La constitution          

Que dit la constitution sur « l’arabité » du Maroc ? Rien. Qu’on en juge… Le terme « arabe » y est cité trois fois seulement, et dans le seul et même article 5 : « L’arabe demeure la langue officielle de l’Etat. L’Etat Œuvre à la protection et au développement de la langue arabe, ainsi qu’à la promotion de son utilisation (…). Il est créé un Conseil national des langues et de la culture marocaine, chargé notamment de la protection et du développement des langues arabe et amazighe et des diverses expressions culturelles marocaines, qui constituent un patrimoine authentique et une source d’inspiration contemporaine ».

L’ « arabité » est soulignée également et seulement par deux fois, dans le Préambule de cette constitution… « Son unité, forgée par la convergence de ses composantes arabo-islamique, amazighe et saharo-hassanie » et, plus loin, « approfondir le sens d’appartenance à la Oumma arabo-islamique, et renforcer les liens de fraternité et de solidarité avec ses peuples frères ». Voilà tout.

On notera que la constitution évoque « trois » composantes de l’unité nationale, en l’occurrence l’arabo-islamique (l’arabité est consubstantiellement liée à l’islam), l’amazighe et la saharo-hassani. Nous sommes donc, aux termes de la Loi fondamentale, autant « arabo-islamiques », qu’ « amazighes » et « saharo-hassanis ». Et quand on dit « approfondir le sens d’appartenance à la Oumma arabo-islamique », c’est qu’on sous-entend que cela reste encore à faire, et que cela n’est donc pas absolu.

Quant aux composantes fédératrices de la nation, selon l’article premier de la constitution, ce sont dans l’ordre « la religion musulmane modérée, l’unité nationale aux affluents multiples, (et) la monarchie constitutionnelle et le choix démocratique ». On ne parle pas d’arabité, mais d’affluents multiples.

Et rappelons, à toute fin utile, que la constitution a été officiellement adoptée à 97,58% de « oui » et 1,52% de « non, les 154.067 Marocains qui ont rejeté le texte ayant eu plusieurs raisons de l’avoir fait, essentiellement politiques. Et le taux de participation à la consultation référendaire avait été dépassé le record (hors temps d’Hassan II) de 75,5%...

L’histoire

Le Maroc antique n’a subi qu’une faible influence culturelle et politique de ses envahisseurs. Les Romains, les Vandales et les Byzantins ont pu successivement occuper le Maroc et empêcher la résurgence de royaumes berbères, mais sans parvenir à marquer profondément sa composition ethnique ou opérer des transformations radicales au niveau de son identité et sa culture. Seul l’islam et les vagues successives de migration arabe réussiront à s’agréger à la composante berbère et fonder les bases de la nation marocaine. Les alliances entre les Arabes hilaliens et les tribus berbères ont créé la lignée marocaine, à partir des 8ème et 9ème siècles, avec son exception culturelle qui perdure aujourd’hui encore.

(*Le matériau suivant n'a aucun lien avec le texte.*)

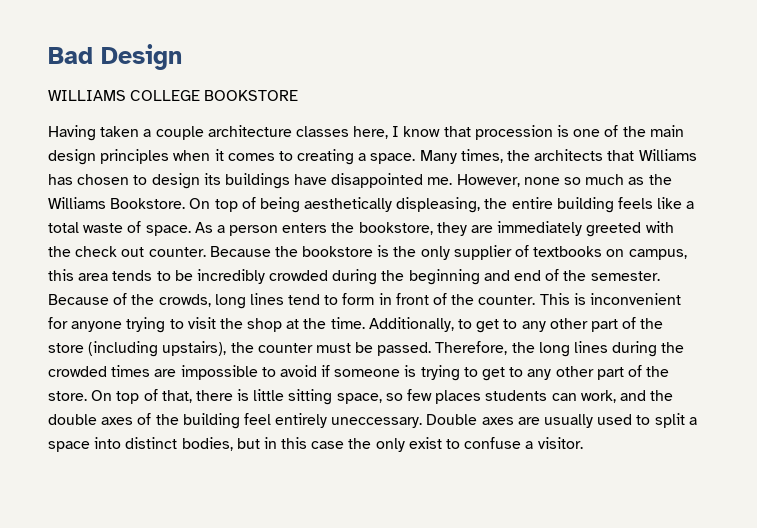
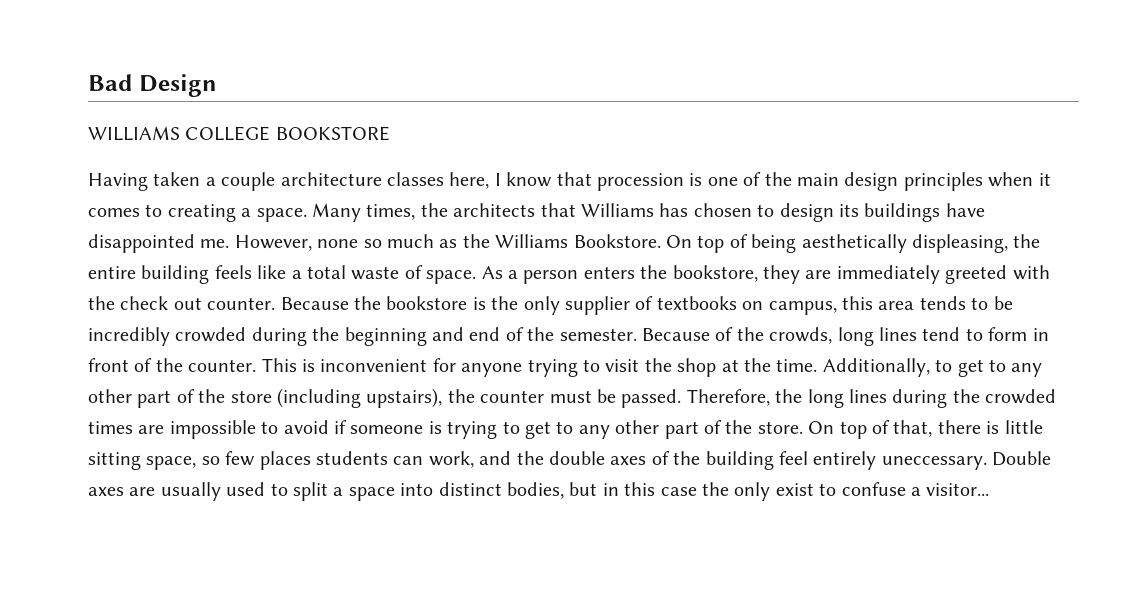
[537,437,583,449] visitor. -> [926,483,990,496] visitor...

Quand, à la fin du 7ème siècle, le général Oqba Bnou Nafiî a fait sa percée sur le territoire actuel du Maroc, il est à la tête d’un contingent de quelques centaines de cavaliers arabes, sans femmes… Au retour, il est encerclé et tué par l’armée du chef berbère Kusayla.  Un


sociologue marocain nous a dit une fois que « les Arabes sont venus en hommes et, une fois installés, ils ont enfanté avec les femmes berbères. Cela fait qu’il n’existe pas de Marocains arabes de souche, ou si peu »…

Selon Ibn Khaldoun, « l’apport arabe est très minoritaire dans les populations maghrébines  car quelques dizaines de milliers d’envahisseurs arabes n’ont pas pu, matériellement, changer des centaines de milliers de Berbères en Arabes ».

La (dure) réalité 

L’argument essentiel des défenseurs de l’arabité du Maroc est que l’arabe est la langue du Coran. C’est certes cela, et cela uniquement, qui ancre les Marocains à la culture arabe, mais le parler usuel des 38 millions de Marocains (vivant dans leur pays ou à l’étranger), la darija, n’a que peu à avoir avec l’arabe classique, enseigné dans les écoles, utilisé à l’écrit et employé par les élites lors d’allocutions publiques, et uniquement publiques.

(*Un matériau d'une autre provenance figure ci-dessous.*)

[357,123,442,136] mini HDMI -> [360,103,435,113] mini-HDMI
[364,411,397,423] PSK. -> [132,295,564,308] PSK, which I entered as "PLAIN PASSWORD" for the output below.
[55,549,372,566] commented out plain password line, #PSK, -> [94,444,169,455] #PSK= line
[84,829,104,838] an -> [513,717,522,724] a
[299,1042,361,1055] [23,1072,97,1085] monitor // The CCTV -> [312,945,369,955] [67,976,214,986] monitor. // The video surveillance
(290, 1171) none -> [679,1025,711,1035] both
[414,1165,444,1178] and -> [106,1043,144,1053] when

La darija fait depuis quelques années irruption dans les messages gouvernementaux, à deux titres. Sur le plan de la communication, les messages sont de plus en plus déclinés en darija, y compris les messages institutionnels et gouvernementaux. Cela parle mieux à la population. Au niveau politique, les chantres les plus farouches de l’ « arabité » du Maroc, Abdelilah Benkirane en tête, ont bâti leurs carrières sur la communication en darija. On doute que le chef du gouvernement ait autant de popularité s’il s’exprimait en arabe classique, et on sait le sort de ceux qui parlent aux Marocains dans un arabe classique châtié.

Un autre argument des défenseurs de l’arabité, comme certains éditorialistes, verse dans l’invective, chargeant Samira Sitaïl ou Noureddine Ayouch (qui s’était rendu célèbre par sa défense de la darija) en les accusant d’être francophones (comme si c’était un mal), de ne pas connaître l’arabe (comme si c’était une tare), et de défendre « le parti de la France » (comme c’est facile).

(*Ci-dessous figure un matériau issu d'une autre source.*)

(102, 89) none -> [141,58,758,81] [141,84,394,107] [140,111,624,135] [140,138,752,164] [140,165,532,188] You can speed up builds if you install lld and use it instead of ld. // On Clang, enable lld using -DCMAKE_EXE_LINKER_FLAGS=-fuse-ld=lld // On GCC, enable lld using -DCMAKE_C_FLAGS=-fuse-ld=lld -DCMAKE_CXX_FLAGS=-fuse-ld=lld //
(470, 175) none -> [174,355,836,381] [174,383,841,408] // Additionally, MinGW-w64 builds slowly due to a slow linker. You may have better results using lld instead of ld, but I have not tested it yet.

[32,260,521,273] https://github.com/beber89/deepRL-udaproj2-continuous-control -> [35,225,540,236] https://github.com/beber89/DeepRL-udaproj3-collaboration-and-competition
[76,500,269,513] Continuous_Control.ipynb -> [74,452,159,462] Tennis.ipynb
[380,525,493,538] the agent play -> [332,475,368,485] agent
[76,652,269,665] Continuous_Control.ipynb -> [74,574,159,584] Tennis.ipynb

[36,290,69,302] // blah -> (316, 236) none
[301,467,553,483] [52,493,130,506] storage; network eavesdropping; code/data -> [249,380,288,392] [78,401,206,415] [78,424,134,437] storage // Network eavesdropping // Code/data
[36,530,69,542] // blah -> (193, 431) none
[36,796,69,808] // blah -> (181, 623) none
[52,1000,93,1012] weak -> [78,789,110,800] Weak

En dehors de l'attaque personnelle, la langue arabe mérite mieux comme arguments pour continuer de s'imposer au Maroc, mais elle n'est pas renforcée par les liens systématiques entre arabité, islam et Palestine et elle est desservie par les excommunications de ceux qui pensent autrement.

Que sommes-nous alors ?

Des Marocains, tout simplement, marqués par une réelle « exception culturelle »… Quand on vote à près de 100% une constitution qui affirme dans son Préambule que «son unité (du Maroc), forgée par la convergence de ses composantes arabo-islamique, amazighe et saharo-hassanie, s’est nourrie et enrichie de ses affluents africain, andalou, hébraïque et méditerranéen », on ne peut qualifier le groupement national et humain marocain d’autre chose que de marocain. Même pas maghrébin, contrairement à ce que pense Samira Sitaïl, car cet ensemble géopolitique présente bien des divergences culturelles à travers son tiraillement culturel de Nouakchott à Benghazi et ses différences culturelles et linguistiques.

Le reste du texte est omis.